What Do We Expect from Deployments?
In this lesson we learn about the features of a good deployment strategy.
Before we dive into some of the deployment strategies, we might want to set some expectations that will guide us through our choices. But, before we do that, let’s try to define what a deployment is.
What is deployment?
Traditionally, a deployment is a process through which we install new applications into our servers or update those that are already running with new releases.
That was, more or less, what we were doing from the beginning of the history of our industry, and that is, in essence, what we’re doing today. But, as we’ve evolved, our requirements have been changing as well. Today, to say that all we expect is for our releases to run is an understatement. Today we want so much more, and we have technology that can help us fulfill those desires. So, what does much more mean today?

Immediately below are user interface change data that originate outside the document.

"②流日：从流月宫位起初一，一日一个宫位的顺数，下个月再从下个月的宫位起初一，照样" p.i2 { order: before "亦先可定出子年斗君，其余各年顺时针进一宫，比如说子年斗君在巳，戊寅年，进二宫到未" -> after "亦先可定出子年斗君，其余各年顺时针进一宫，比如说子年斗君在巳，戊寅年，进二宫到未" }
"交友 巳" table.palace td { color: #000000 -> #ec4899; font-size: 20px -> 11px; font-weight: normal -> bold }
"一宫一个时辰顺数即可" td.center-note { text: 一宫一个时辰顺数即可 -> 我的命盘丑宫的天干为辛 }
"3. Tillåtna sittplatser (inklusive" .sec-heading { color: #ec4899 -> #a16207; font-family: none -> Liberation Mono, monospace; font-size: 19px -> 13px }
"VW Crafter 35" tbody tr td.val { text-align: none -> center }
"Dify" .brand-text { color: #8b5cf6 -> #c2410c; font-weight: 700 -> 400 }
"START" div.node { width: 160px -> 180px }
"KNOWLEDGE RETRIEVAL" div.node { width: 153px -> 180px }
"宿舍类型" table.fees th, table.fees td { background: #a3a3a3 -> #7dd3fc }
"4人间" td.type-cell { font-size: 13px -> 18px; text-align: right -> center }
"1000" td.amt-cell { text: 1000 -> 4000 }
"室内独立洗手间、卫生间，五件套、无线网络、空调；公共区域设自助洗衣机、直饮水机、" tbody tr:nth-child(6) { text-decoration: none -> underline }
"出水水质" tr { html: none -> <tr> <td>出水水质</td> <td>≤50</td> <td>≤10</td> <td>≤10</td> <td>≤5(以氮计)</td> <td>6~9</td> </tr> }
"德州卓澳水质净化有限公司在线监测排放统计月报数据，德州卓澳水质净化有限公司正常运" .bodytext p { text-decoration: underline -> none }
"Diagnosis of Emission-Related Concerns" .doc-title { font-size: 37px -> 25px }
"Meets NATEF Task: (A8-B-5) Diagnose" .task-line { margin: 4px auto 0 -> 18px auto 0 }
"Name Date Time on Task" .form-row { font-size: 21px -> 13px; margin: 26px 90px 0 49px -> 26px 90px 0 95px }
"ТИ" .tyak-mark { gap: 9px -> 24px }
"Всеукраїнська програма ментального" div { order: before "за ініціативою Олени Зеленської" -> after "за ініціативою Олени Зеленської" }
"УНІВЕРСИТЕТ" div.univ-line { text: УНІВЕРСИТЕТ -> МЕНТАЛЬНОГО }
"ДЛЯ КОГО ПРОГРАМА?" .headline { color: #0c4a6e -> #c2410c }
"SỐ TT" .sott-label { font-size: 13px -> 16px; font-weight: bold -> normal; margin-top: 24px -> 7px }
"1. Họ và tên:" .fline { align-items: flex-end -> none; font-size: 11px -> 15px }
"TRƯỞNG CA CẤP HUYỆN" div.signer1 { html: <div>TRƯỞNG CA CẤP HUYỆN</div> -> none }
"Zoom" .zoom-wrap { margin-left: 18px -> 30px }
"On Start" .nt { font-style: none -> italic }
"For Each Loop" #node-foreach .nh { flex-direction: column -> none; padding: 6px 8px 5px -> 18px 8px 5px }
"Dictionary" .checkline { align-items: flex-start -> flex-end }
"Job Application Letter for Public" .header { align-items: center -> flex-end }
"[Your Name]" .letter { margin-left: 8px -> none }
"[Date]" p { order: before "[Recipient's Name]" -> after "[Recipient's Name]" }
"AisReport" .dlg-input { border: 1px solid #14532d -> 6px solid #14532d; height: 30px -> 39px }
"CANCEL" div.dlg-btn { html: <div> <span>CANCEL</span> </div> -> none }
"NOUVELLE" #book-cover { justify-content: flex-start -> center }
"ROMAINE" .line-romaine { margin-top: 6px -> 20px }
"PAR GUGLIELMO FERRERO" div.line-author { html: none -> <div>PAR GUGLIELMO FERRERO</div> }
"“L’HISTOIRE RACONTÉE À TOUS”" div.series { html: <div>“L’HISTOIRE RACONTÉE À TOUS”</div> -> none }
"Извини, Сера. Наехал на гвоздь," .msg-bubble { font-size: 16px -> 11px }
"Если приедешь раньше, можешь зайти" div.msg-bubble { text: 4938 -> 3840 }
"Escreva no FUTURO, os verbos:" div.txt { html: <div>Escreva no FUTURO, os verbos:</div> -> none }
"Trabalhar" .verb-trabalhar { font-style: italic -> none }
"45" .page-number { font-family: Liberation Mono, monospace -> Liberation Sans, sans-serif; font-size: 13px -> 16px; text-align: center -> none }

Requirements and features to expect from deployment
Depending on who you speak with, you will get a different list of desires. What follows is what I believe to be essential, and what I observed the companies I worked for emphasizing. Without further ado, the requirements, excluding the obvious that applications should be running inside the cluster, are as follows.
Fault-tolerance
Applications should be fault-tolerant. If an instance of the application dies, it should be brought back up. If the node where an application is running dies, the application should be moved to a healthy node. Even if a whole data center goes down, the system should be able to move the applications that were running there into a healthy one. An alternative would be to recreate the failed nodes or data centers with precisely the same apps that were running there before the outage. However, that is too slow and, frankly speaking, we moved away from that concept the moment we adopted schedulers. That doesn’t mean that failed nodes and failed data centers should not recuperate, but rather that we should not wait for infrastructure to get back to normal. Instead, we should run failed applications, no matter the cause, on healthy nodes as long as there is enough available capacity.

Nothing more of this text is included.